Chloe’s sharp intake of air is audible. “He was going to kill you?”

“Maybe. I don’t know. He knew I didn’t believe him, knew I wouldn’t let her murder slide. So when he came at me, his pupils the size of dimes, I acted on instinct.” Looking into my wife’s stricken face, I say hoarsely, “We fought, and when I got a hold of the knife, I did what he had Pavel train me to do. I gutted him from groin to gullet.”

46

Chloe

He propels himself to his feet then and strides over to the window, where he stands with his back to me, his powerful shoulders tight with tension, his big body as still and hard as if it were one of the mountains outside.

I stare at him for a few beats, absorbing what he’s told me, and then I force my frozen limbs to move. “Alina…”

“She regained consciousness in the last few moments of our fight,” he says, staring straight ahead as I come to stand next to him. His jaw looks as if it’s been turned into granite, his sensuous lips flattened into a harsh line. “I didn’t realize it, didn’t hear her scream for me to stop—not until after it was done.”

“So she…?”

“Saw me kill him, yes. She watched me slice him open.”

I drag in a strained breath, reliving those awful moments when I saw him wield the knife. It was against my assailant, my mom’s killer who’d been about to rape me and take my life, yet I still feel sick at the memory. What must it have been like for Alina, who’d been barely eighteen the night she saw her parents die so brutally, one at her father’s hand and the other at her brother’s?

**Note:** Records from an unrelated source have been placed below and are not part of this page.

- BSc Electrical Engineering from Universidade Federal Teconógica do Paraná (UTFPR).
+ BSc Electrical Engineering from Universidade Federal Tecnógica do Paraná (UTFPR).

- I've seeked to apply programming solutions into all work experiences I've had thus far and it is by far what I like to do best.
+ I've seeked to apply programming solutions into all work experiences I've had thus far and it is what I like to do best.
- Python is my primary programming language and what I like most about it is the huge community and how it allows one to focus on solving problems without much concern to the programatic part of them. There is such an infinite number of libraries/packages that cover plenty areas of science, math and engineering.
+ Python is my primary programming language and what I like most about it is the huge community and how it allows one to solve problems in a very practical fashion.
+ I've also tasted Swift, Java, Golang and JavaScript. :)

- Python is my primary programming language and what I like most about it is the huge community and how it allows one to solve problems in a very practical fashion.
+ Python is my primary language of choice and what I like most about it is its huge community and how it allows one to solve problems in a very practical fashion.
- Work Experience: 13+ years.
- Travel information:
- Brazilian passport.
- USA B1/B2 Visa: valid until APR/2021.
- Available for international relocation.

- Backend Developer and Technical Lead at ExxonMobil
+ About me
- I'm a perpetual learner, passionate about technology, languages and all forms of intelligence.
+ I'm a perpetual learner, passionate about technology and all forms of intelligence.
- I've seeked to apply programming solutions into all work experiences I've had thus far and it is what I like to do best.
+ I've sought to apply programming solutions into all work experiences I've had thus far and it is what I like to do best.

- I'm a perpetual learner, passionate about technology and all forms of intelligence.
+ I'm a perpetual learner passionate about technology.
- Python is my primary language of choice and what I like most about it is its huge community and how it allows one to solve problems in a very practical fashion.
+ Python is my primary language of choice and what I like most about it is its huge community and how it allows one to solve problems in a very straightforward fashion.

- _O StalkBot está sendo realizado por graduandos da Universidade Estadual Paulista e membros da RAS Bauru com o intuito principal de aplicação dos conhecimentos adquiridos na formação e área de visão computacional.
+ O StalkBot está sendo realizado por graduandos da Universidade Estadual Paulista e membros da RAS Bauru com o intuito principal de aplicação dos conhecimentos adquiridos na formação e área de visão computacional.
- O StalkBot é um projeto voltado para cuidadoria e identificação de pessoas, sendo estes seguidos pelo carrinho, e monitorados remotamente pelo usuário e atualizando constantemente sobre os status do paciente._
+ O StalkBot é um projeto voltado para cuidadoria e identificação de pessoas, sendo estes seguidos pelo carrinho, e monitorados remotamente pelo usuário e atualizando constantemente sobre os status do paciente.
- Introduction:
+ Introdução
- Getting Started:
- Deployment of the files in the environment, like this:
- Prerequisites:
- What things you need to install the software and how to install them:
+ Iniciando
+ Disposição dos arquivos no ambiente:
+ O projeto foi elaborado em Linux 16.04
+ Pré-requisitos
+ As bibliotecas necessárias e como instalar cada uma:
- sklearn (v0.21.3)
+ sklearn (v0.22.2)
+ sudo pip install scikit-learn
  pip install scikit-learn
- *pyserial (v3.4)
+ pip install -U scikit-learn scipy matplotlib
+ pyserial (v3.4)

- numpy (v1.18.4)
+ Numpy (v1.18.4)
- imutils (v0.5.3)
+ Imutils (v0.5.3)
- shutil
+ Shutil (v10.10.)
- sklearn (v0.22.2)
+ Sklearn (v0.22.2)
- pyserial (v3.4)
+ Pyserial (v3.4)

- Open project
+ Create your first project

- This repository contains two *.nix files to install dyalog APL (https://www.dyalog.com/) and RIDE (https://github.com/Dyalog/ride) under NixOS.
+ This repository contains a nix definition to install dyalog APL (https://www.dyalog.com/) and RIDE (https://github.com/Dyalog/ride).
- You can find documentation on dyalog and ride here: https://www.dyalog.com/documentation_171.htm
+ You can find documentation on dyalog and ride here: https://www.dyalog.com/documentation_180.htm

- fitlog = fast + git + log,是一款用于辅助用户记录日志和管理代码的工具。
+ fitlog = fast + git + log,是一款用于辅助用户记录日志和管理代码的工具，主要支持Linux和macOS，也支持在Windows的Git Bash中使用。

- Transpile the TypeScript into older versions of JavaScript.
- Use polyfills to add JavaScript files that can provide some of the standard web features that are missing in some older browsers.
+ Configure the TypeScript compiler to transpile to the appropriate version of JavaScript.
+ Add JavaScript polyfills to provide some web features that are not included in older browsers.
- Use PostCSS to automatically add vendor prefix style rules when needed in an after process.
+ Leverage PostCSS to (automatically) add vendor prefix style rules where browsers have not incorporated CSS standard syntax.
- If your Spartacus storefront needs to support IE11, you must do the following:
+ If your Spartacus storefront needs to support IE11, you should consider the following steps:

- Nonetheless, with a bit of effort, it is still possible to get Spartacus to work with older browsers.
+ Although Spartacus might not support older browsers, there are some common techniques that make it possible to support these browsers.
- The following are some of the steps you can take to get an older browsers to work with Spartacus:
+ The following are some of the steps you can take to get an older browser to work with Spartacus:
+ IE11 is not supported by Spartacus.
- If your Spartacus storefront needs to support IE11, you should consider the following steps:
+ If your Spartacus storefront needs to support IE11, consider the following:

More importantly, what must it have been like for Nikolai?

What kind of damage has that night inflicted on his psyche?

My hand shakes as I touch his sleeve, drawing his gaze toward me. His beautifully carved face is carefully blank, displaying nothing of his feelings. But I can sense the well of anguish behind his opaque mask, can feel the paralyzing torment of his guilt and shame.